Cognitive Distortions: All-Or-Nothing Thinking

 A technique that I have been trying to implement in order to have more control over my thoughts in times when I am anxiously overthinking is to identify what those common thoughts are. Many of my anxious thoughts are considered cognitive distortions, which are defined as “exaggerated or irrational thought patterns involved in the onset of psychopathalogical states, such as anxiety or depression”. There are many different types of cognitive distortions, such as magnification (“making a mountain out of a molehill”), personalization (always feeling like things are your own fault), or all-or-nothing thinking (seeing things in black and white as if there is no grey area).

After being conscientious of the common thoughts my brain tricks me into believing when I am extremely anxious, I realized that most of them could be categorized as “all-or-nothing thinking”. For example, in every anxious episode, I always think “I’ll never be able to find a boyfriend” or “Nobody likes me”. This kind of thinking is very black-and-white. It only considers two options: never vs. definitely or nobody vs. everybody. Life is not an exact science; in fact, we all know how unexpected it can be. To think that there are only two options available for unknown situations is not a logical way of thinking, and the more we label that as lies our brains are telling us, the smaller it will feel during anxious episodes.
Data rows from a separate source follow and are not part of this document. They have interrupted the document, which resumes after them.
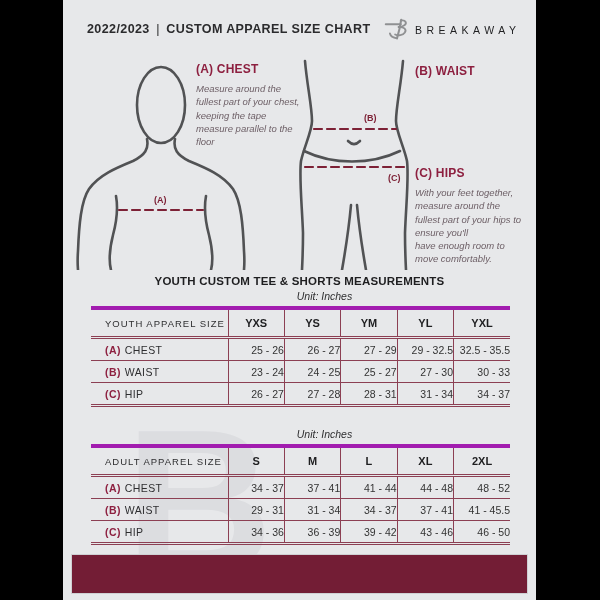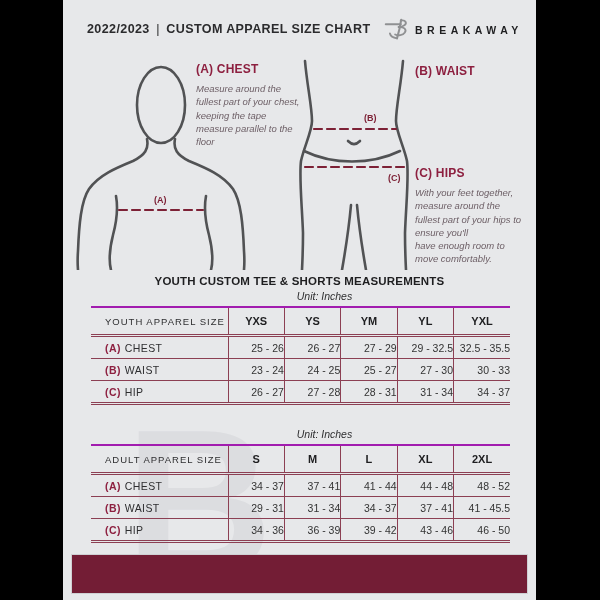--- a/index.html
+++ b/index.html
@@ -12,7 +12,7 @@
              letter-spacing:.4px;white-space:nowrap;transform:scaleX(.93);transform-origin:left center;}
   .hdr-title .divider{padding:0 7px;color:#2b2b2d;font-weight:normal;}
   .logo{position:absolute;left:320px;top:15px;width:28px;height:28px;}
-  .brand{position:absolute;left:352px;top:24px;font-size:10.5px;font-weight:bold;
+  .brand{position:absolute;left:352px;top:24px;font-size:10.5px;font-weight:normal;
          letter-spacing:4.5px;color:#1f1f21;white-space:nowrap;text-align:center;}
 
   

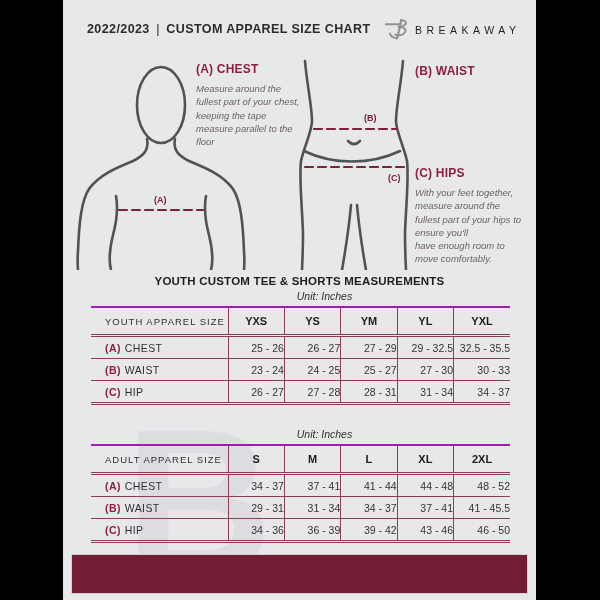--- a/index.html
+++ b/index.html
@@ -37,7 +37,7 @@
   table.size-table{border-collapse:collapse;width:419px;table-layout:fixed;}
   .size-table th,.size-table td{padding:0;margin:0;}
   .size-table th{height:26px;font-size:11px;font-weight:bold;color:#1e1e20;text-align:center;
-                 border-top:2px solid #a21caf;border-bottom:3px double #8c3f53;}
+                 border-top:4px solid #a21caf;border-bottom:3px double #8c3f53;}
   .size-table th.label-col{font-size:9.5px;font-weight:normal;color:#2e2e30;text-align:left;
                            padding-left:14px;letter-spacing:1px;}
   .size-table td{height:21px;font-size:10.5px;color:#333;text-align:right;border-bottom:1px solid #8c3f53;}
The more we start to label what is going on with our anxiety, the more we can minimize the effects of those thoughts because we can put reason behind them. There are not only two options in life. There is so much grey area, and it is calming to recognize that.


Could any of your anxious thoughts be categorized as all-or-nothing thinking?

A helpful tip would be to write these common thoughts in a notebook and label them with their corresponding cognitive distortion; this way, when you have another anxious thought spiral, you can go to the book and see that what you are thinking is just your anxiety talking.

Have you experienced all-or-nothing thinking? What has helped catch anxious thoughts?